Lozoff’s second daughter, Esme, was born at home with her partner and 2-year-old Naiya in the room. The midwife who had provided Lozoff with prenatal care was there monitoring both mom and baby and to make sure everything was going as planned. If there were any problems, transfer to the hospital, just a mile down the road, was possible.

As more and more women have chosen to give birth outside of hospitals, the medical community has come to a sort of grudging acceptance. In a 2011 position statement, the American College of Obstetricians and Gynecologists said that while it still views the hospital as the safest place to deliver, it “respects the right of a woman to make a medically informed decision about delivery.”

Not long after that, the American Academy of Pediatrics released a set of guidelines for the care of infants born at home.

Surveys have shown that increasing numbers of women are looking for a more natural way to give birth, said Suzanne Shores, director of clinical midwifery in the department of obstetrics and gynecology at the University of Pittsburgh Medical Center.

“Women are looking for something different,” Shores said. “Trends in the U.S. show increasing numbers of families eating organic foods. Everyone is looking at something more natural.”

While she wouldn’t recommend it for all women, home birth can work for some, Shores said.

“But it has to be the right patient and the right health care provider,” she added. “It can be a viable alternative.”

The new CDC report also found that women seem to be self-selecting so that those with the lowest-risk profiles ended up trying home birth, while those with complicated pregnancies chose hospitals to deliver their babies.

And that’s exactly as it should be, said Donna Strobino, professor and vice chair of the department of population, family and reproductive health at the Johns Hopkins Bloomberg School of Public Health.  

“There is a small percentage of women who want an alternative to all the technology and hospitals and who want to find what they see as a more natural experience,” Strobino said. “In states where there is good legislation to regulate the quality of home births and the individuals who provide care, I think they are safe. I think the issue for most people is that there is a chance of complications. It’s small, but when they occur they can happen quickly and can have devastating consequences.”

What’s important is having a backup plan in place, Strobino said. “The medical community in many states hasn’t made it easy for there to be a backup.”

Even when doctors might be willing to take on home births that go bad, there are complications, said Dr.
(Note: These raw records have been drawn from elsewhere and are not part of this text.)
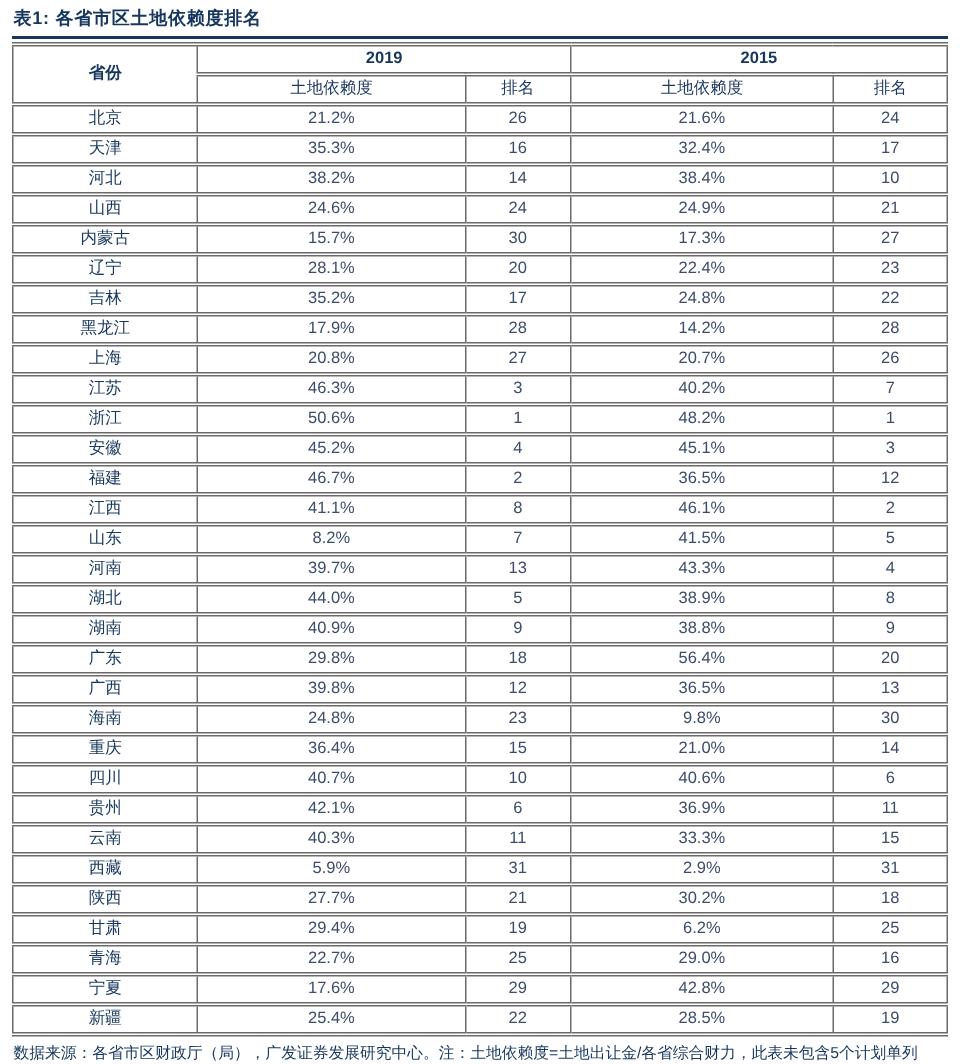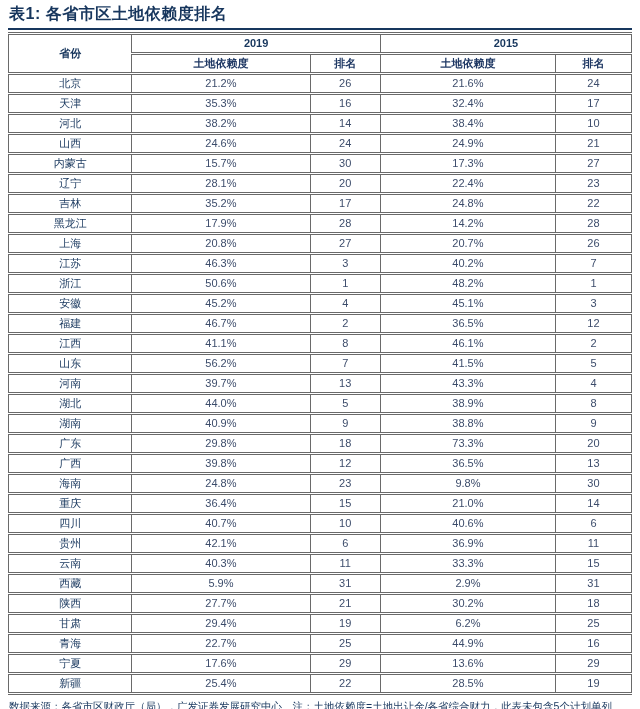--- a/index.html
+++ b/index.html
@@ -13,7 +13,7 @@
   .page { padding: 2px 8px 0 8px; }
 
   .title-bar {
-    font-size: 16px;
+    font-size: 12px;
     font-weight: bold;
     color: #17365D;
     padding: 2px 0 3px 1px;

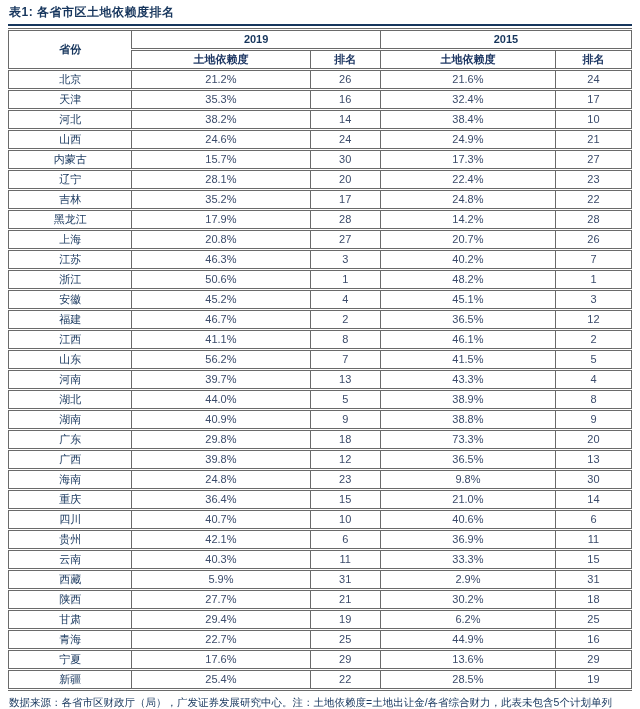--- a/index.html
+++ b/index.html
@@ -47,7 +47,7 @@
     text-align: center;
   }
   .dep-table thead th.subhead {
-    font-weight: bold;
+    font-weight: normal;
     color: #1F3864;
   }
   .dep-table td { color: #3c4c6b; }

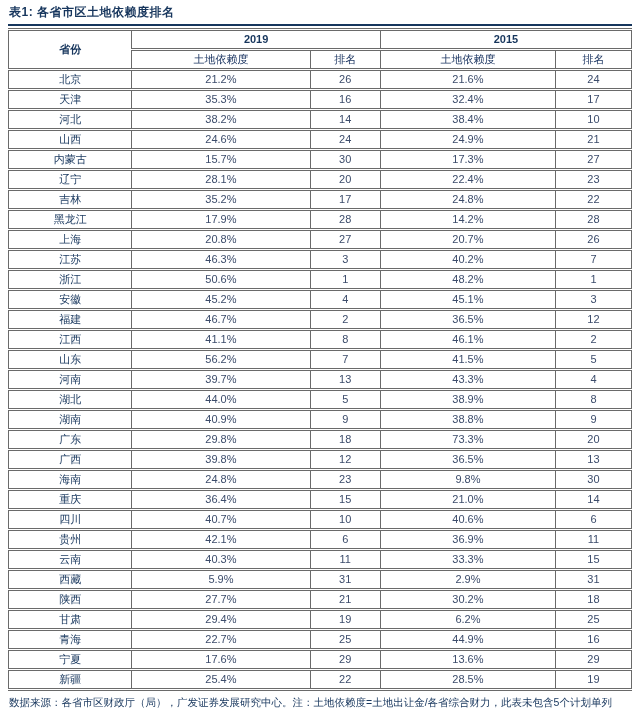--- a/index.html
+++ b/index.html
@@ -199,7 +199,7 @@
   </tr>
         <tr>
     <td class="prov">山东</td>
-    <td>56.2%</td>
+    <td>8.2%</td>
     <td>7</td>
     <td>41.5%</td>
     <td>5</td>

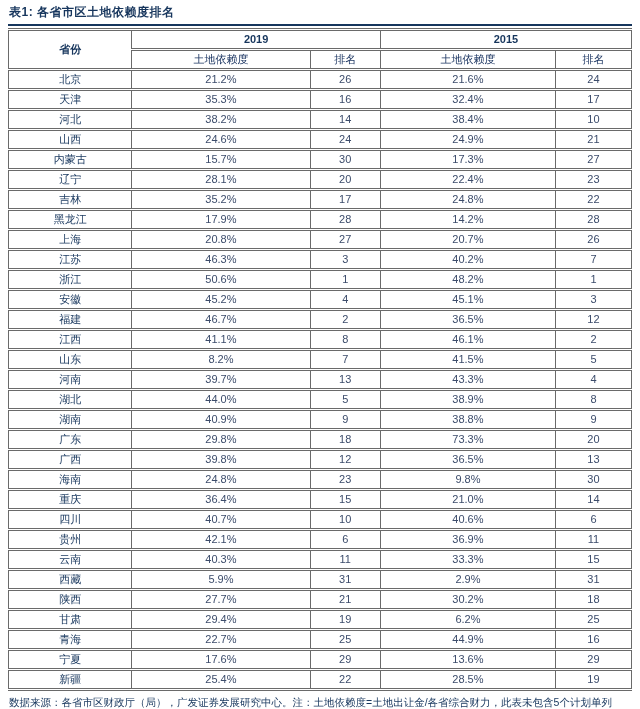--- a/index.html
+++ b/index.html
@@ -229,7 +229,7 @@
     <td class="prov">广东</td>
     <td>29.8%</td>
     <td>18</td>
-    <td>73.3%</td>
+    <td>56.4%</td>
     <td>20</td>
   </tr>
         <tr>

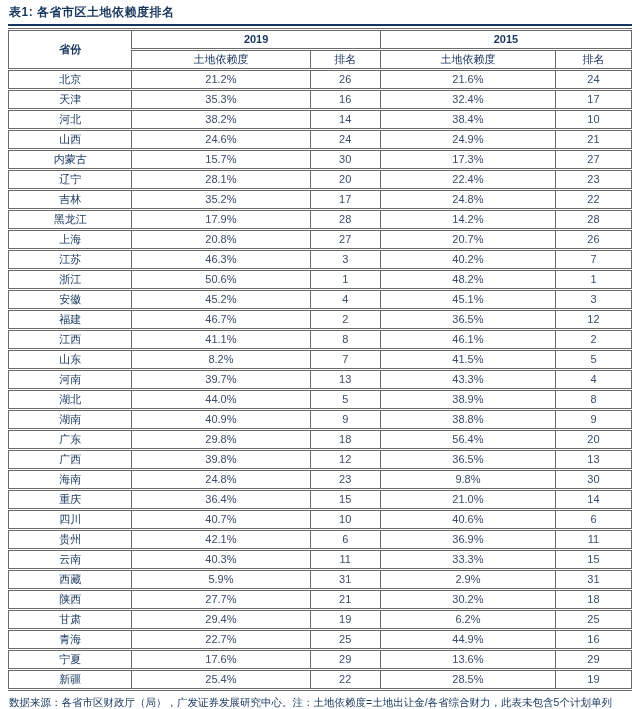--- a/index.html
+++ b/index.html
@@ -299,7 +299,7 @@
     <td class="prov">青海</td>
     <td>22.7%</td>
     <td>25</td>
-    <td>44.9%</td>
+    <td>29.0%</td>
     <td>16</td>
   </tr>
         <tr>

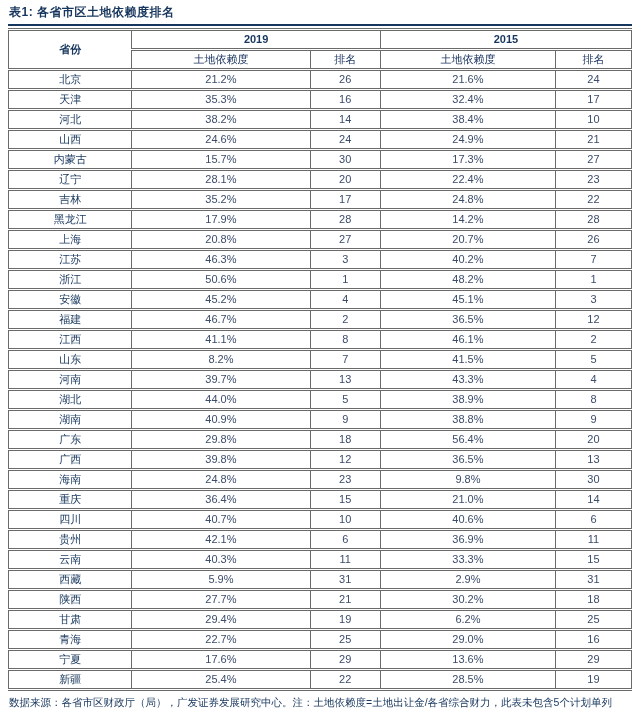--- a/index.html
+++ b/index.html
@@ -306,7 +306,7 @@
     <td class="prov">宁夏</td>
     <td>17.6%</td>
     <td>29</td>
-    <td>13.6%</td>
+    <td>42.8%</td>
     <td>29</td>
   </tr>
         <tr>

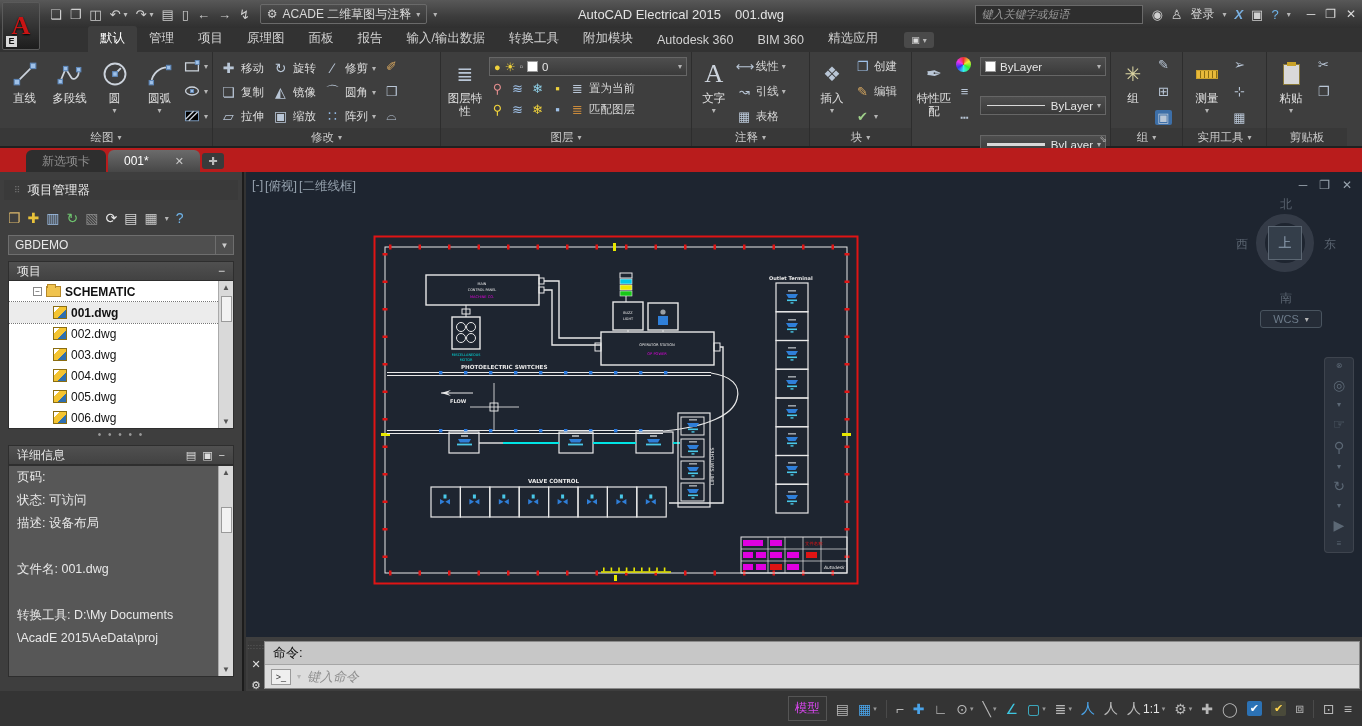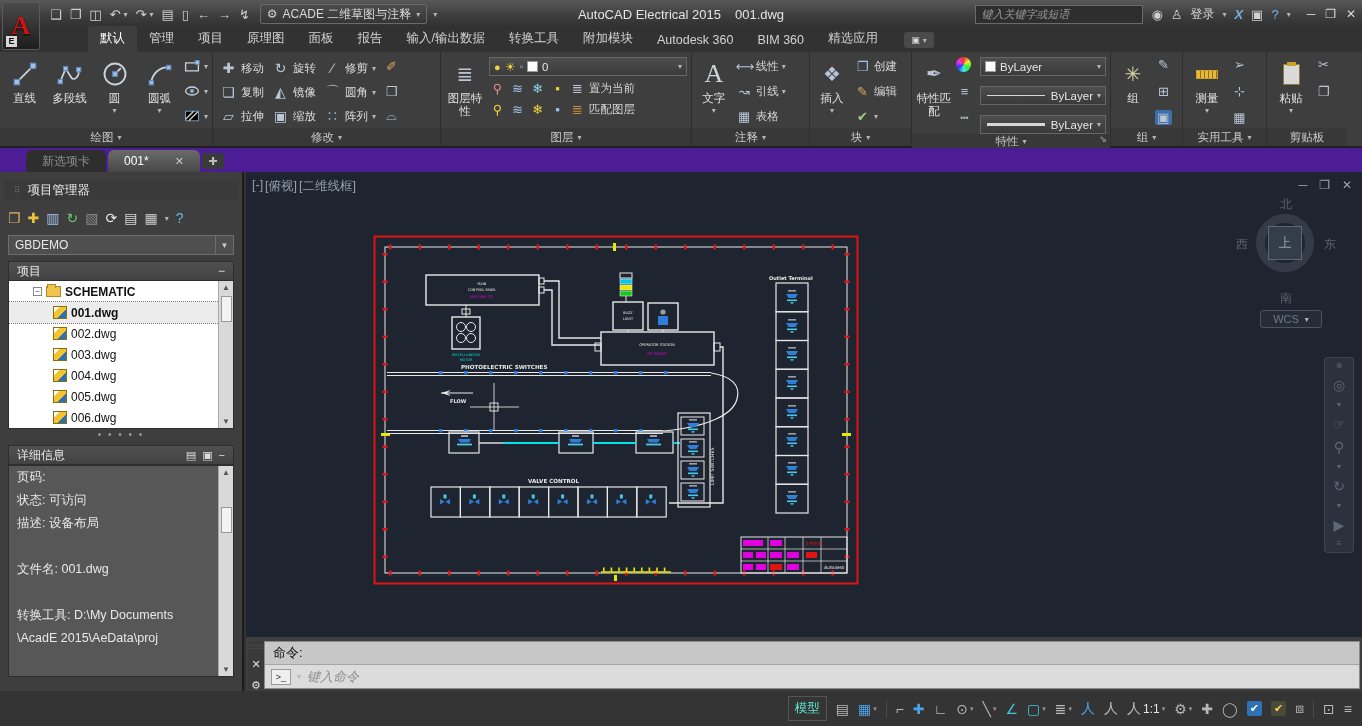--- a/index.html
+++ b/index.html
@@ -501,7 +501,7 @@
           <span class="sic">≡</span>
           <span class="sic">┅</span>
         </div>
-        <div style="flex:1;display:flex;flex-direction:column;gap:10px;padding-top:2px">
+        <div style="flex:1;display:flex;flex-direction:column;gap:20px;padding-top:2px">
           <div class="combo">
             <span class="swatch"></span>
               <span>ByLayer</span>

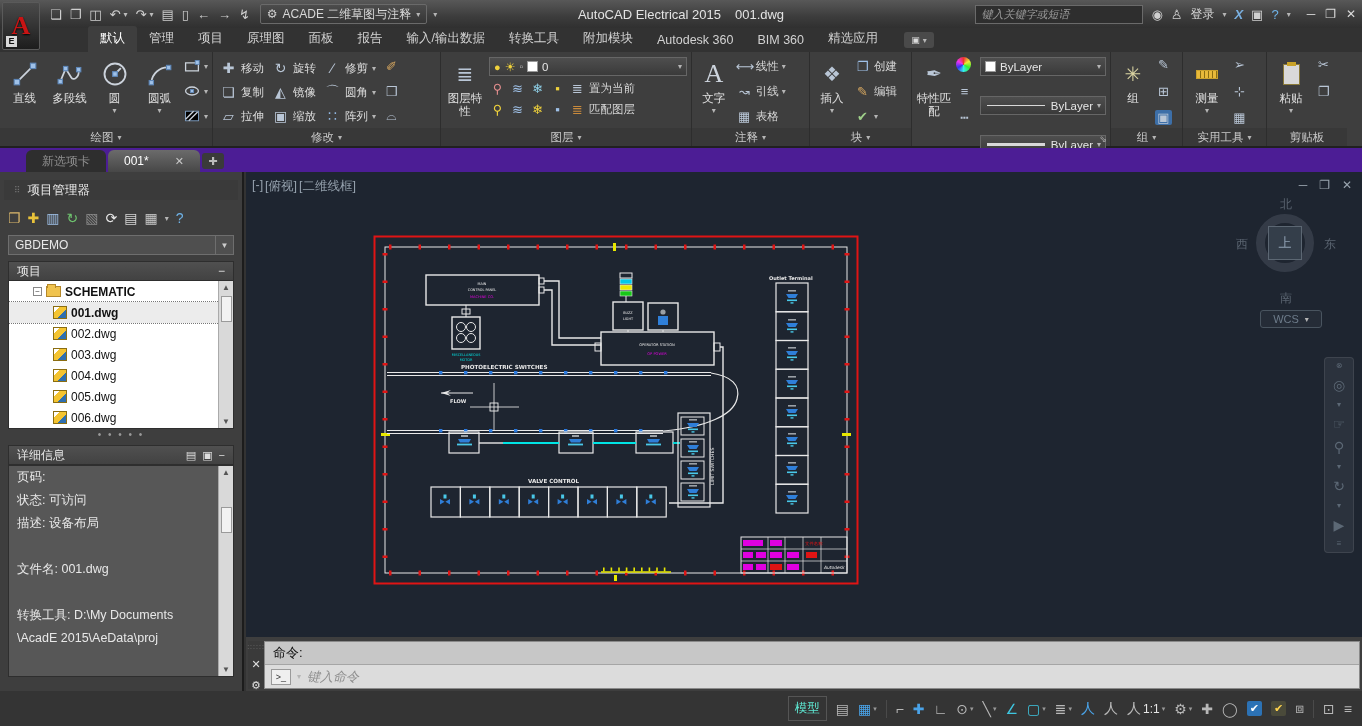--- a/index.html
+++ b/index.html
@@ -78,7 +78,7 @@
   svg.dicon rect.ep { fill:#9fc1e8; stroke:#5d86b8; stroke-width:1; }
 
   
-  #filetabs { position:absolute; left:0; top:148px; width:1362px; height:24px; background:#4c1d95;
+  #filetabs { position:absolute; left:0; top:148px; width:1362px; height:24px; background:#b91c1c;
     display:flex; align-items:flex-end; padding-left:26px; gap:2px; }
   .ftab { height:22px; display:flex; align-items:center; padding:0 16px; font-size:12px;
     border-radius:6px 6px 0 0; }

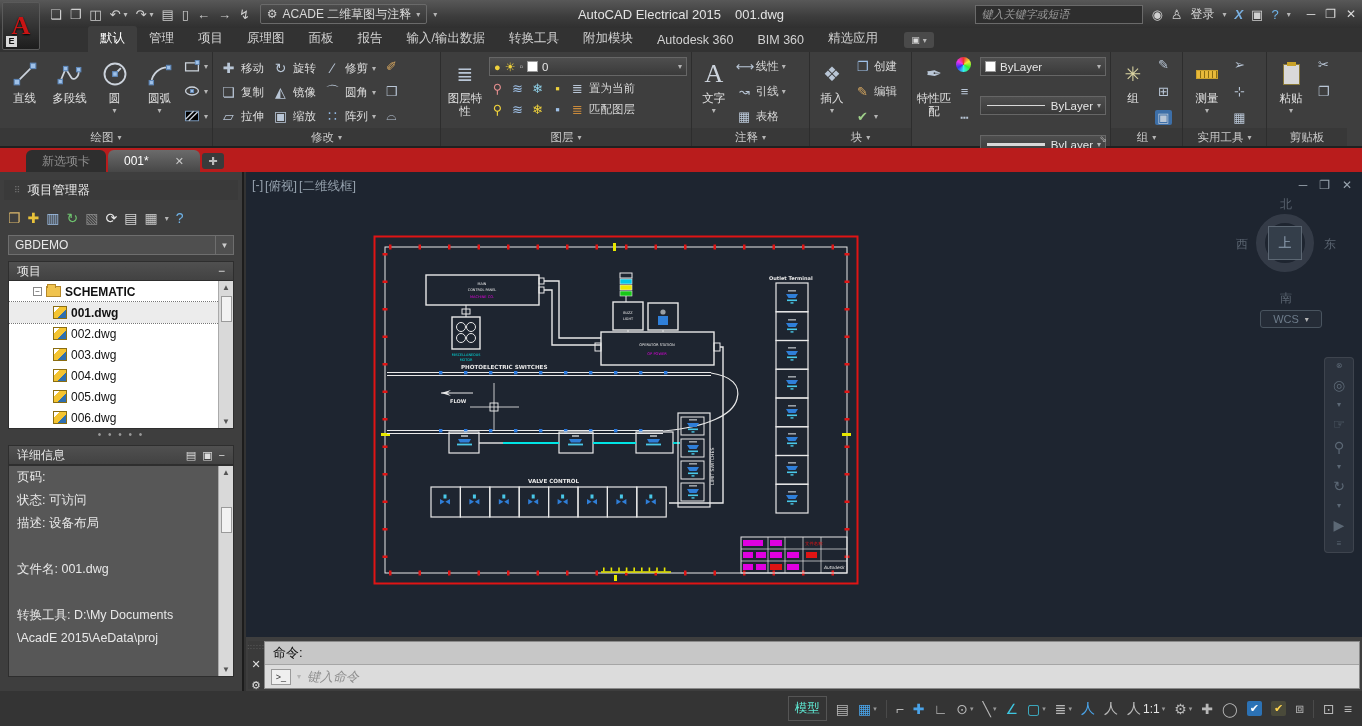--- a/index.html
+++ b/index.html
@@ -168,7 +168,7 @@
   #statusbar { position:absolute; left:0; top:691px; width:1362px; height:35px; background:#343434;
     display:flex; align-items:center; justify-content:flex-end; gap:9px; padding-right:10px;
     color:#b8b8b8; font-size:14px; }
-  #statusbar .txt { color:#5eead4; font-size:12.5px; padding:3px 6px; border:1px solid #555; }
+  #statusbar .txt { color:#d946ef; font-size:12.5px; padding:3px 6px; border:1px solid #555; }
   #statusbar .blue { color:#4aa3e8; }
   #statusbar .cyan { color:#3ec6e0; }
   #statusbar .grp { display:flex; align-items:center; gap:2px; }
Ian Bennett, an associate professor in the department of family medicine and community health at Penn Medicine.

“Over the years I have been asked to be available in case something goes wrong,” Bennett said. “I have always declined because I would not be covered or protected.”

Bennett sees hospitals like Penn trying to make hospital births less impersonal and more “joyful.”

“I think things are changing, but there’s a tendency for health care providers to want to make it into something they are used to,” Bennett said. When you’ve seen something go wrong in a pregnancy, then you want to do everything possible to avoid the same kind of thing happening again, he explained.